-- Material for this task follows --

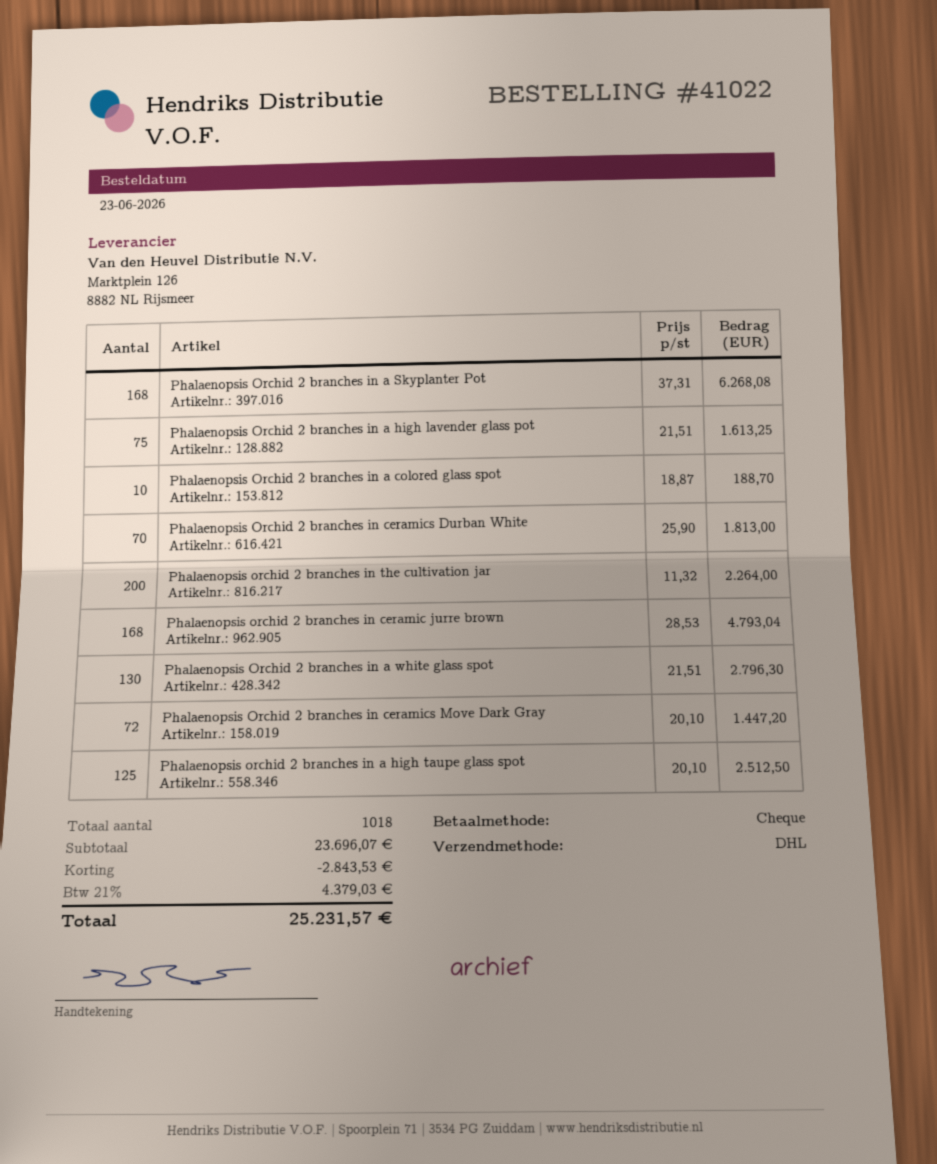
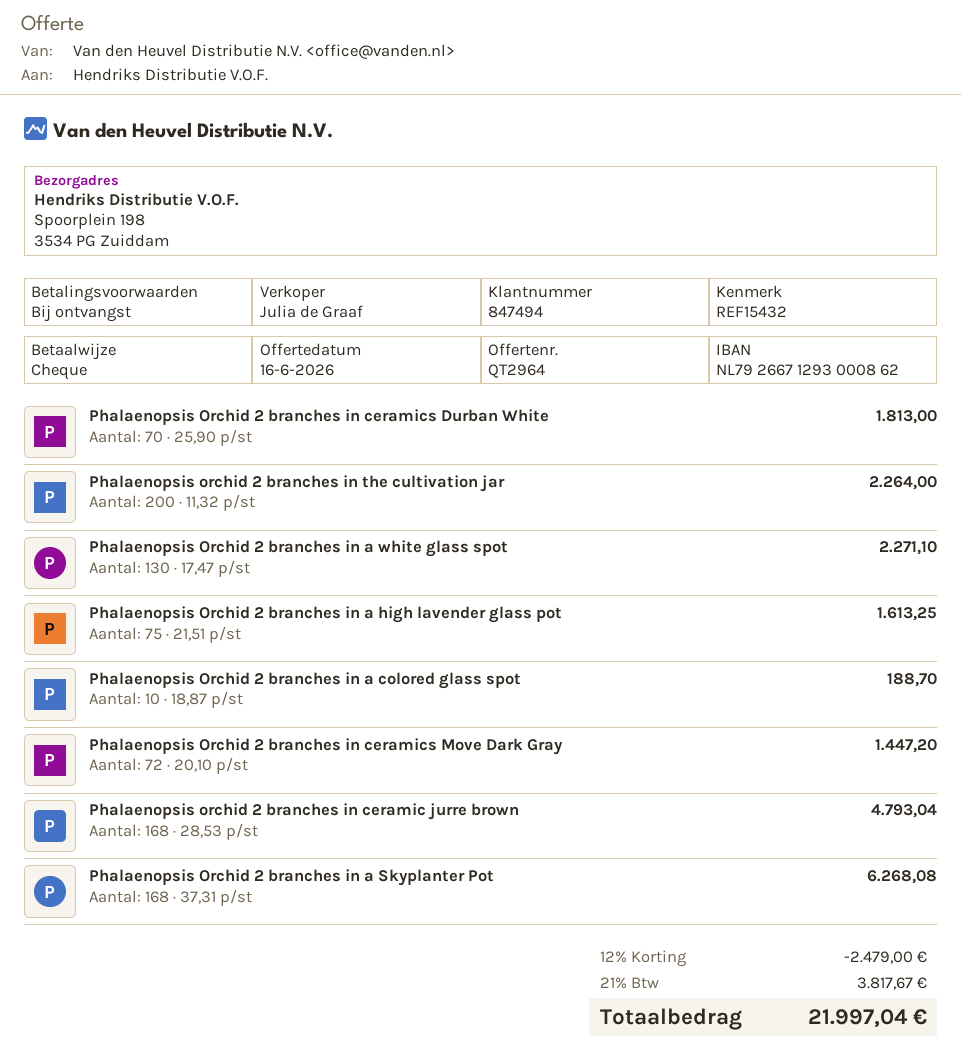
Phalaenopsis Orchid 2 branches in a white glass spot: 130 x 21.51 = 2796.30 -> 130 x 17.47 = 2271.10
Phalaenopsis orchid 2 branches in a high taupe glass spot: 125 x 20.10 = 2512.50 -> none
discount: 2843.53 -> 2479.00
tax: 21% = 4379.03 -> 21% = 3817.67
total: 25231.57 -> 21997.04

-- Material for this task concluded --

▶ **Problem description**: Reproduce the lines above exactly, image-free.

▶ **Written solution**:
Phalaenopsis Orchid 2 branches in a white glass spot: 130 x 21.51 = 2796.30 -> 130 x 17.47 = 2271.10
Phalaenopsis orchid 2 branches in a high taupe glass spot: 125 x 20.10 = 2512.50 -> none
discount: 2843.53 -> 2479.00
tax: 21% = 4379.03 -> 21% = 3817.67
total: 25231.57 -> 21997.04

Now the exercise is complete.